Almost certainly, though, it is unlikely that the representatives of the banking sector will turn up at Providence on Sunday with an altered script to that which has been read to small business owners attending the UNCAPPED event over the years. The fact that they have been invited to put in an appearance again this year, however, suggests that the organizers of the event, the Guyana Manufacturing & Services Association (GMSA) are still hopeful that there can be some sort of modus vivendi between the small cash-starved businesses and commercial banks that continue to assert that concern for their shareholders’ interests conditions their posture on small businesses that seemingly lack the wherewithal to comply with their lending conditions, which, the banks say, cannot be underpinned by a disposition of benevolence.
That apart, this Sunday’s UNCAPPED event, the GMSA’s most high-profile product promotion ‘outing,’ is not only expected to be heavily subscribed to by product producers offering food products, (both fruits and vegetables and agro-produce) condiments, cosmetics, costume jewellery and clothing, but is also likely to benefit from the presence of some of the bigger local outlets wanting to demonstrate a preparedness to respond to the clamour for greater shelf space on their premises for locally produced goods. And while it is almost certainly the case that what is, in fact, an opportunity for locally produced goods will have to ‘endure’ the presence of stalls offering cheap, mostly Chinese imports, the show will go on anyway, almost certainly under the watchful eye of the customary drone taking it all in from above.

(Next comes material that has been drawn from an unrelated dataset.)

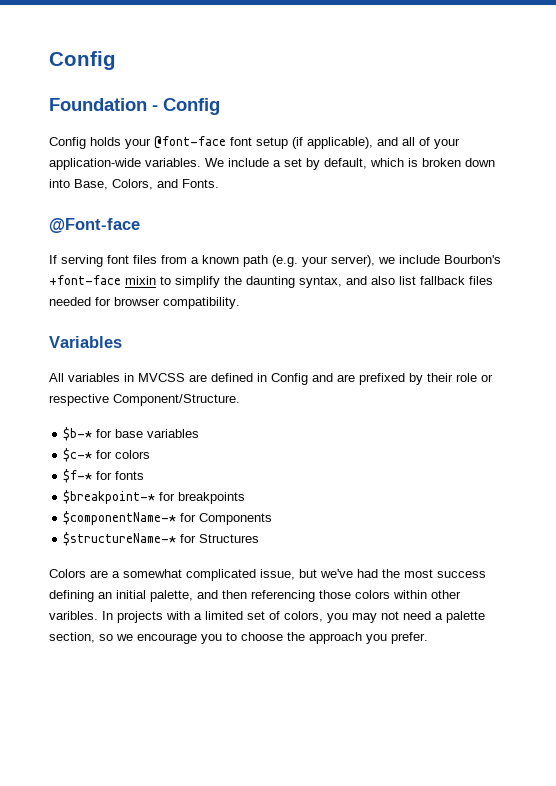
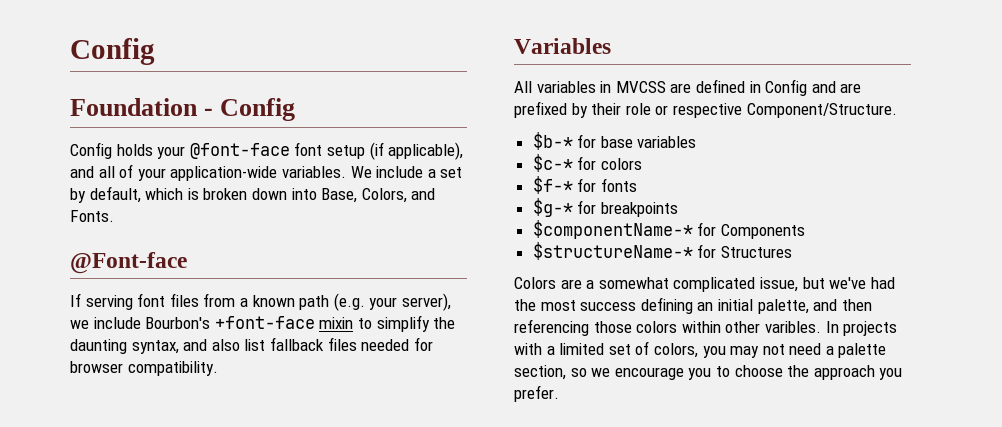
[63,490,156,504] $breakpoint-* -> [532,198,573,217] $g-*

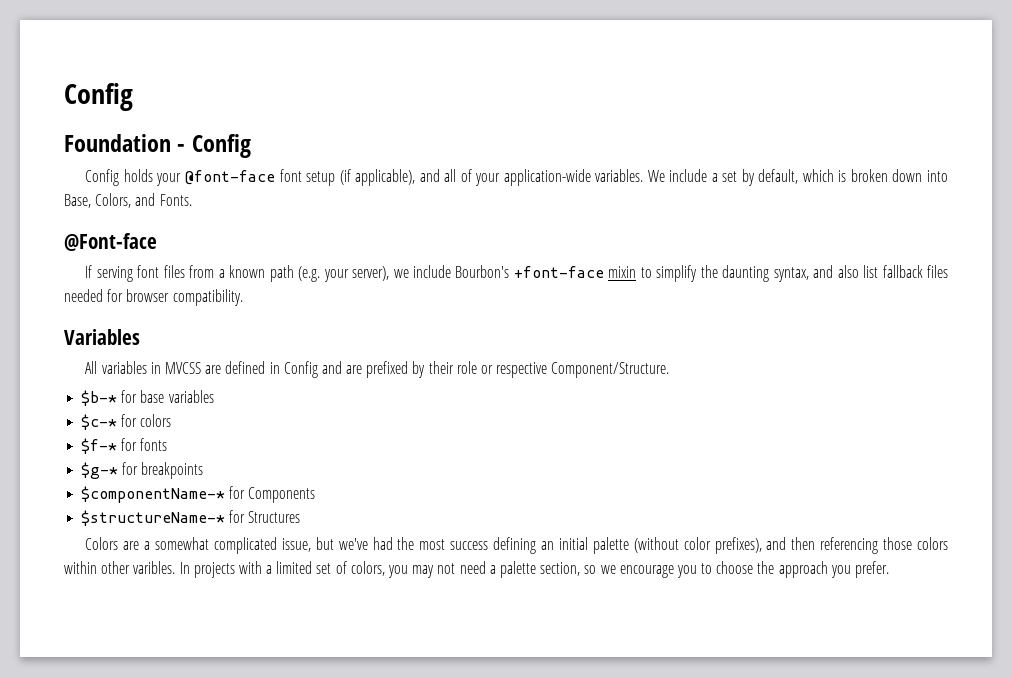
[757,299,809,314] palette, -> [592,537,762,554] palette (without color prefixes),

Critically, this weekend’s fourth staging of the UNCAPPED event will afford an opportunity to assess the strides that the product producers, particularly the agro processors, have made in the area of market enhancement, whether in the area of substantive product quality or in product presentation. This newspaper is aware that both the Guyana School of Agriculture and the Guyana Marketing Corporation have been working with producers with the aim of realising improvement in these areas. With product presentation being a key element in pursuit of the enhancement of market access, particularly overseas market access, this newspaper has also been monitoring, particularly the display shelves at the GMC’s Guyana Shop, in order to determine the progress that has been made in the area of product presentation. While the days of recycled jam jars and paper labels are now behind us, it will take still more work for the local effort to catch up with the outcomes of the multi-million dollar investments in product presentation elsewhere, and which continue to provide formidable competition for local producers. Public product-promotion events of the nature of UNCAPPED do not customarily, benefit from any comprehensive and widely publicised post-event assessment designed to arrive at objective analyses of their outcomes. (It has been pretty much the same with GUYEXPO, GUYTIE.) So that while the energy, enthusiasm and public support provides an uplifting feeling, it is still difficult to gauge the impact of the outcomes on the event from the visible manifestations. Accordingly, it would be more than useful, if this year, the UNCAPPED event benefits from such an assessment if only to position its organizers to determine its strengths and weaknesses in the process of making the necessary adjustments.
The feedback that this newspaper has received from small businesses, many of whom have been featured in our product promotion coverage, suggests that UNCAPPED has been a positive development. Some even credit the event with having served to secure them some outlets that are now among their regular customers. With increased numbers of agro processers having placed their brands on the market in recent years, this year’s UNCAPPED event is almost certain to outdo its predecessor in terms of both producer and public participation. It is, however, the studied post-event assessment and evaluation that serves as a guide to the future of both UNCAPPED and its adherents, much more than the immediate-term media driven assessments of the outcomes that will be of greater value.